PROVIDED RECORDS —
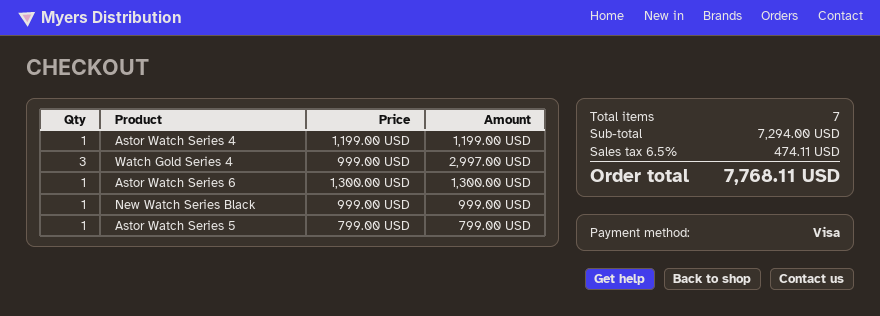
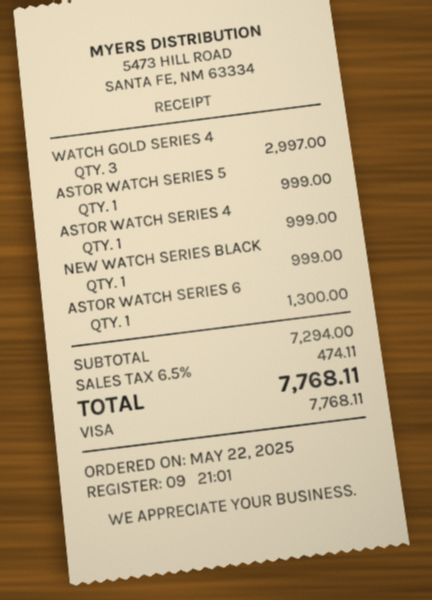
Astor Watch Series 4: 1 for 1199.00 -> 1 for 999.00
Astor Watch Series 5: 1 for 799.00 -> 1 for 999.00

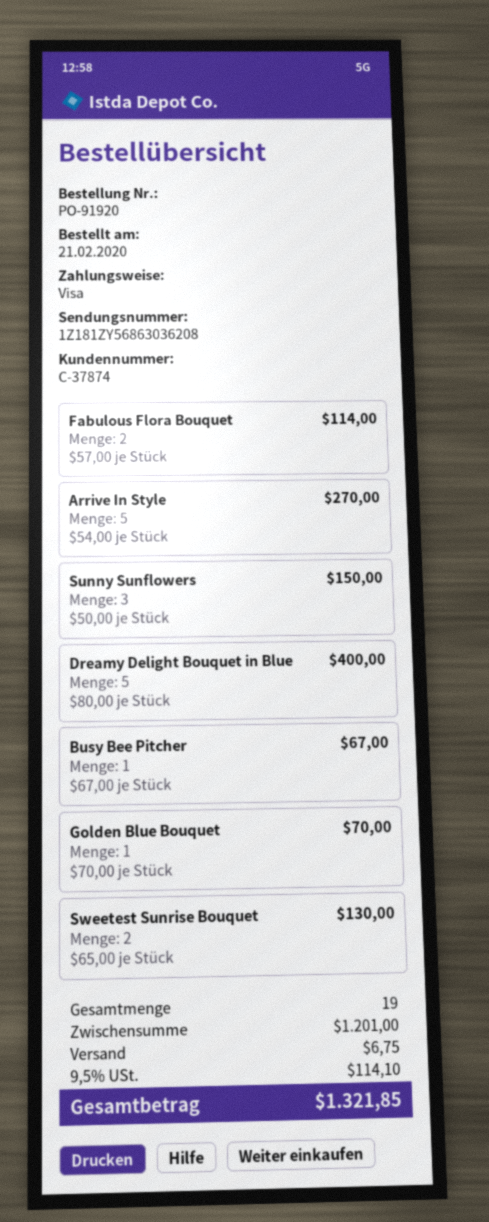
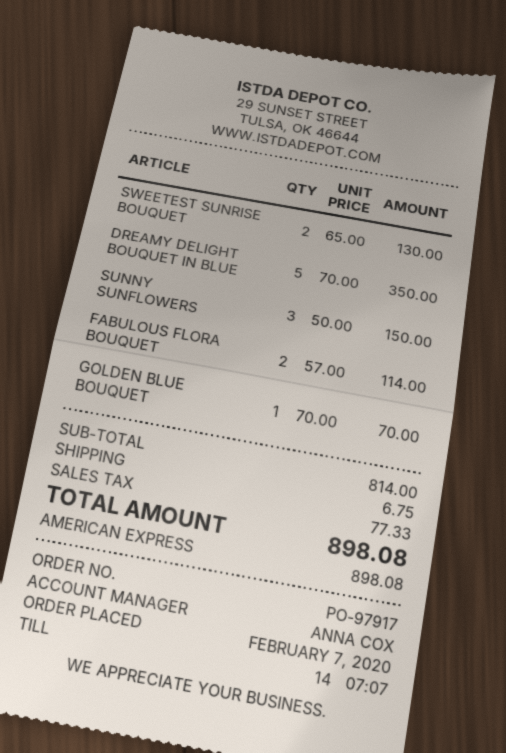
order number: PO-91920 -> PO-97917
order date: 2020-02-21 -> 2020-02-07
payment method: Visa -> American Express
Arrive In Style: 5 x 54.00 = 270.00 -> none
Dreamy Delight Bouquet in Blue: 5 x 80.00 = 400.00 -> 5 x 70.00 = 350.00
Busy Bee Pitcher: 1 x 67.00 = 67.00 -> none
subtotal: 1201.00 -> 814.00
tax: 114.10 -> 77.33
total: 1321.85 -> 898.08

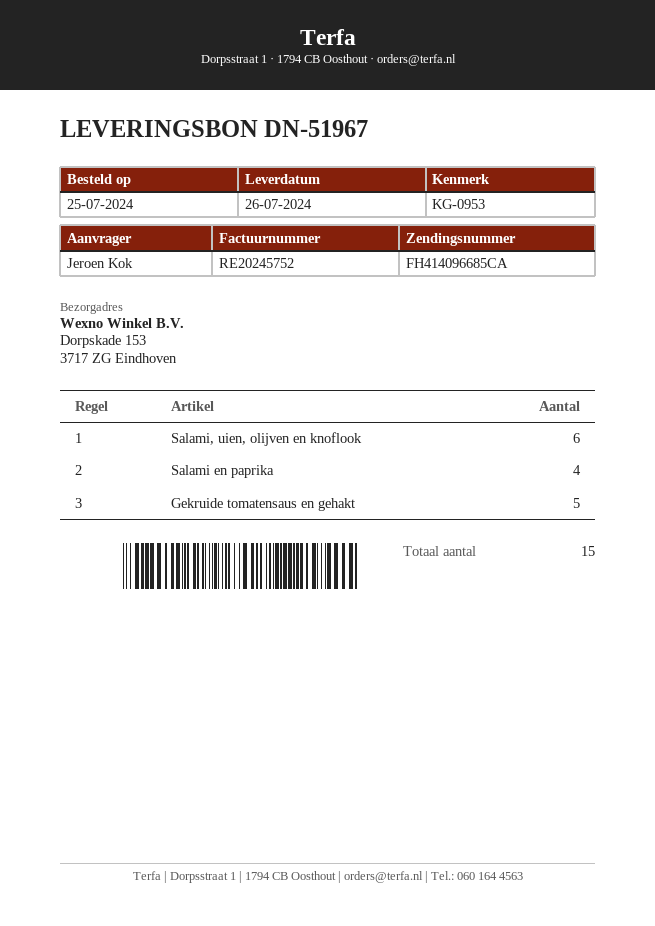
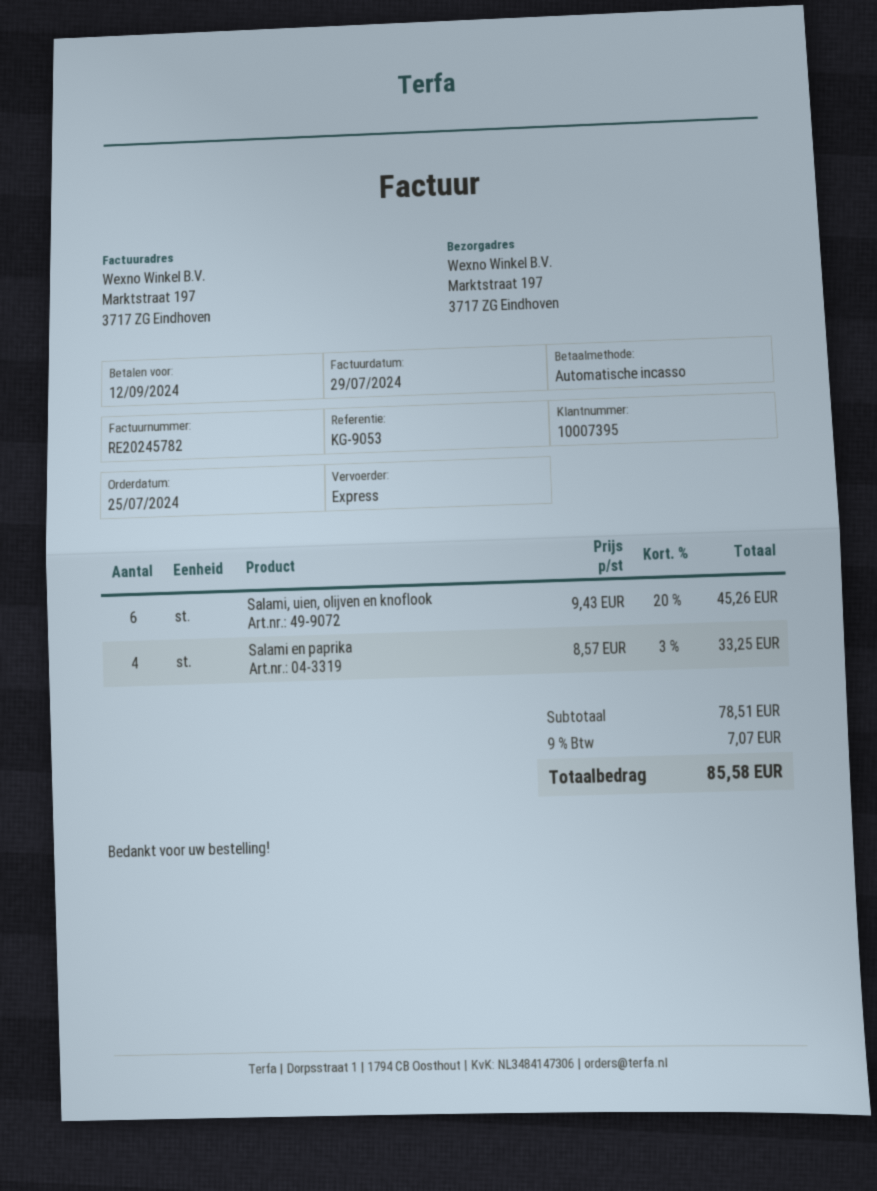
invoice number: RE20245752 -> RE20245782
reference: KG-0953 -> KG-9053
ship to: Dorpskade 153, 3717 ZG Eindhoven -> Marktstraat 197, 3717 ZG Eindhoven
Gekruide tomatensaus en gehakt: 5 -> none

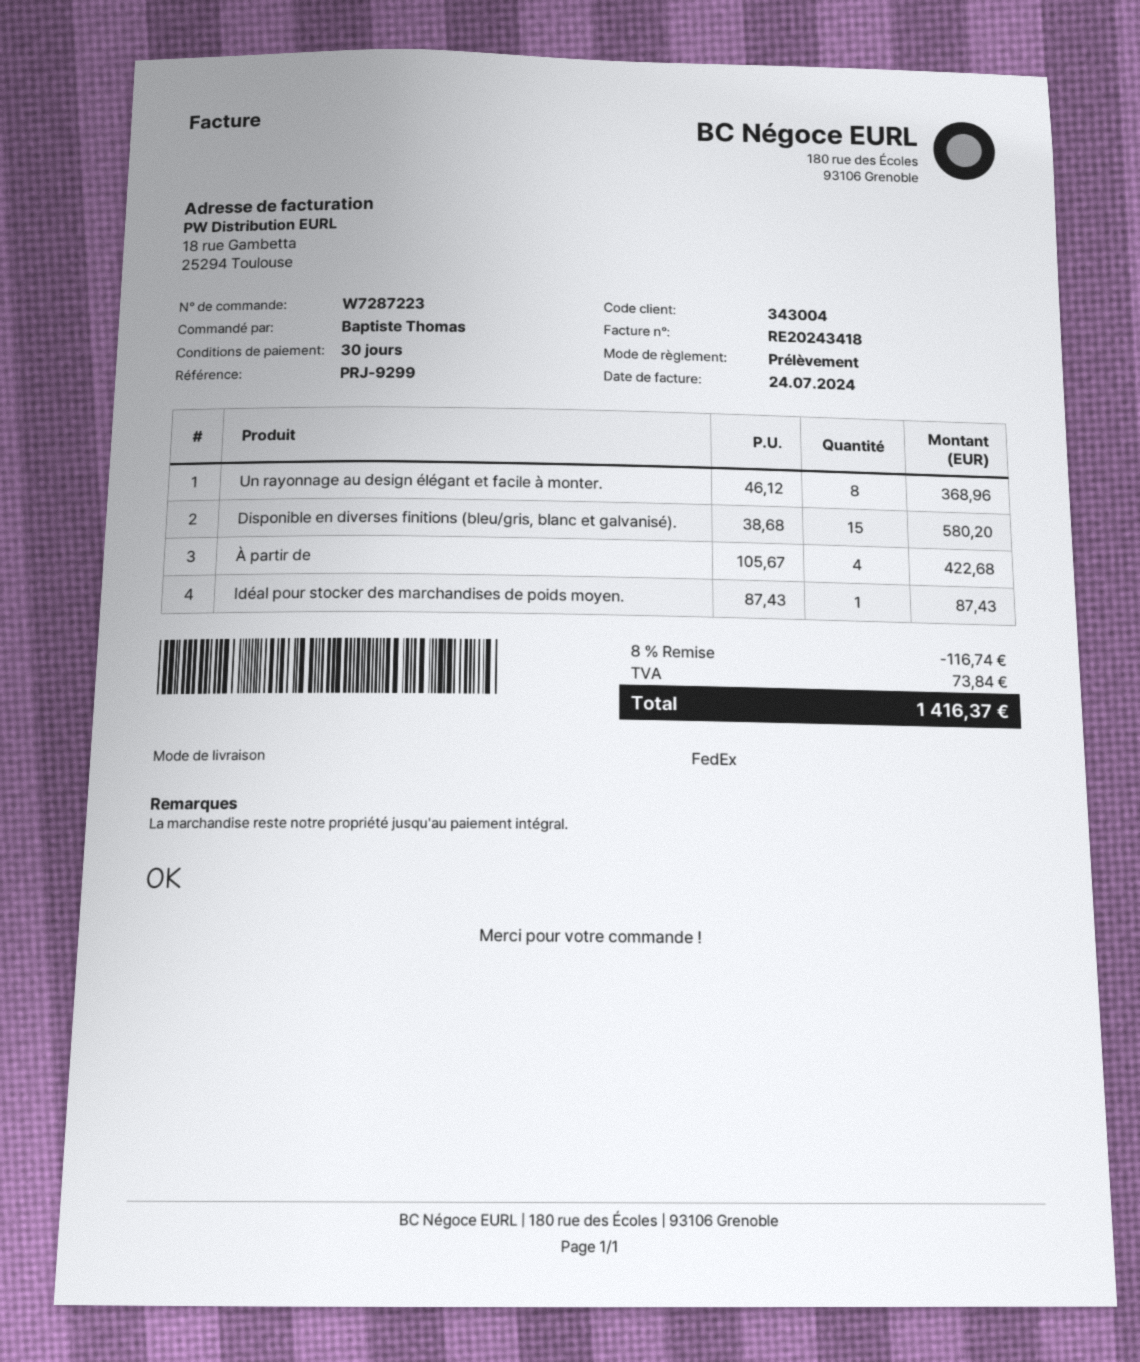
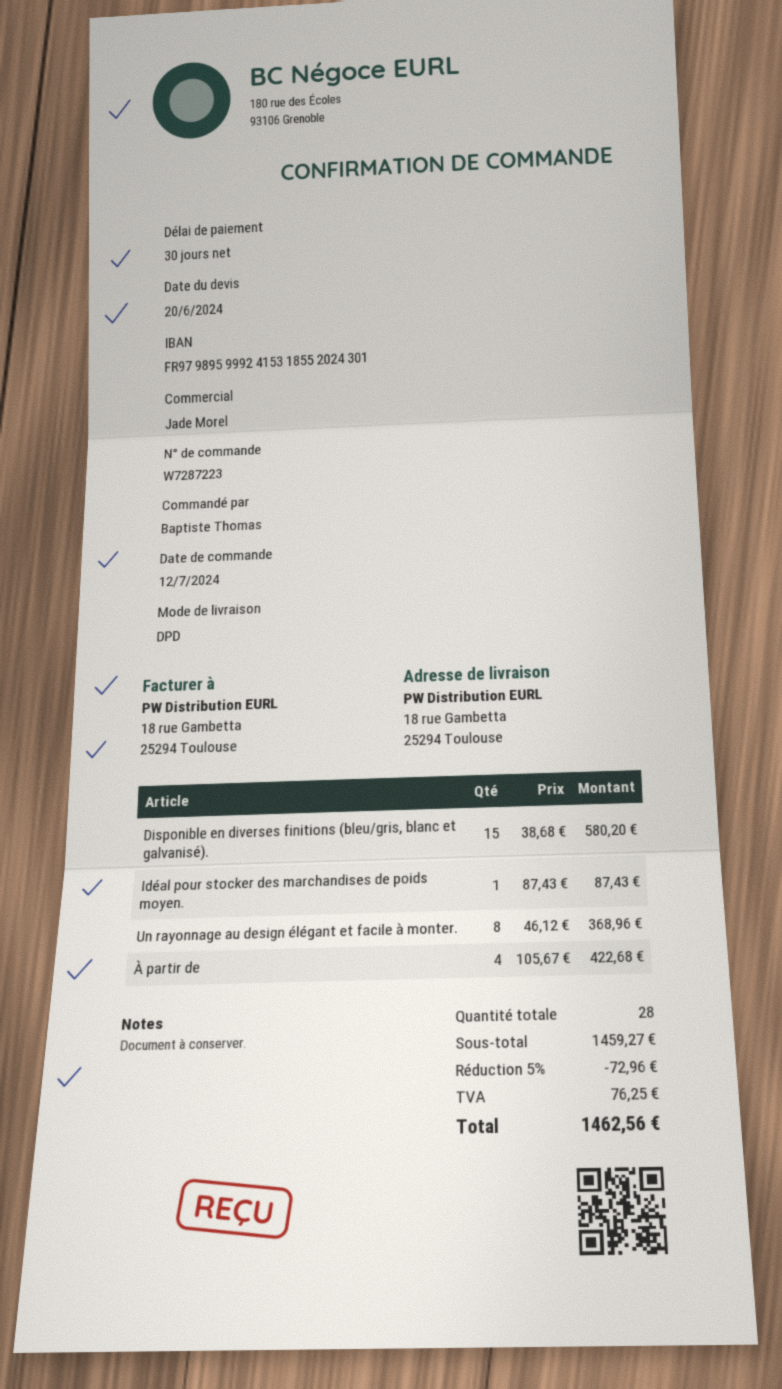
shipping method: FedEx -> DPD
discount: 8% = 116.74 -> 5% = 72.96
tax: 73.84 -> 76.25
total: 1416.37 -> 1462.56

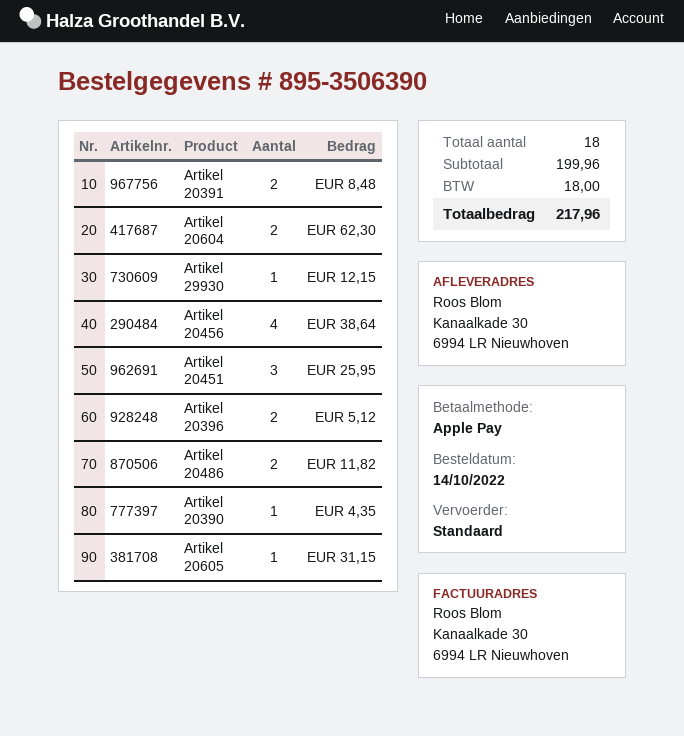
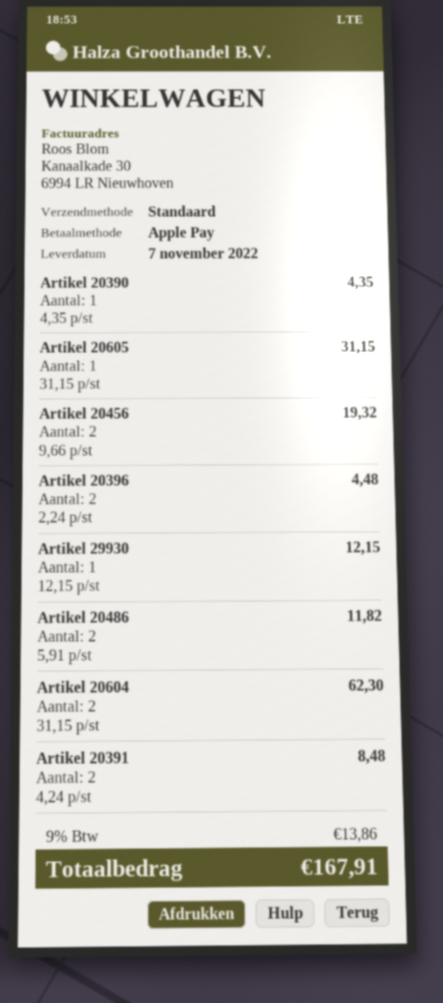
Artikel 20456: 4 for 38.64 -> 2 for 19.32
Artikel 20451: 3 for 25.95 -> none
Artikel 20396: 2 for 5.12 -> 2 for 4.48
tax: 18.00 -> 13.86
total: 217.96 -> 167.91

YOUR GOAL — Report every line from the listing above where the string "method" can be found.

TASK SOLUTION —
payment method: Visa -> American Express
shipping method: FedEx -> DPD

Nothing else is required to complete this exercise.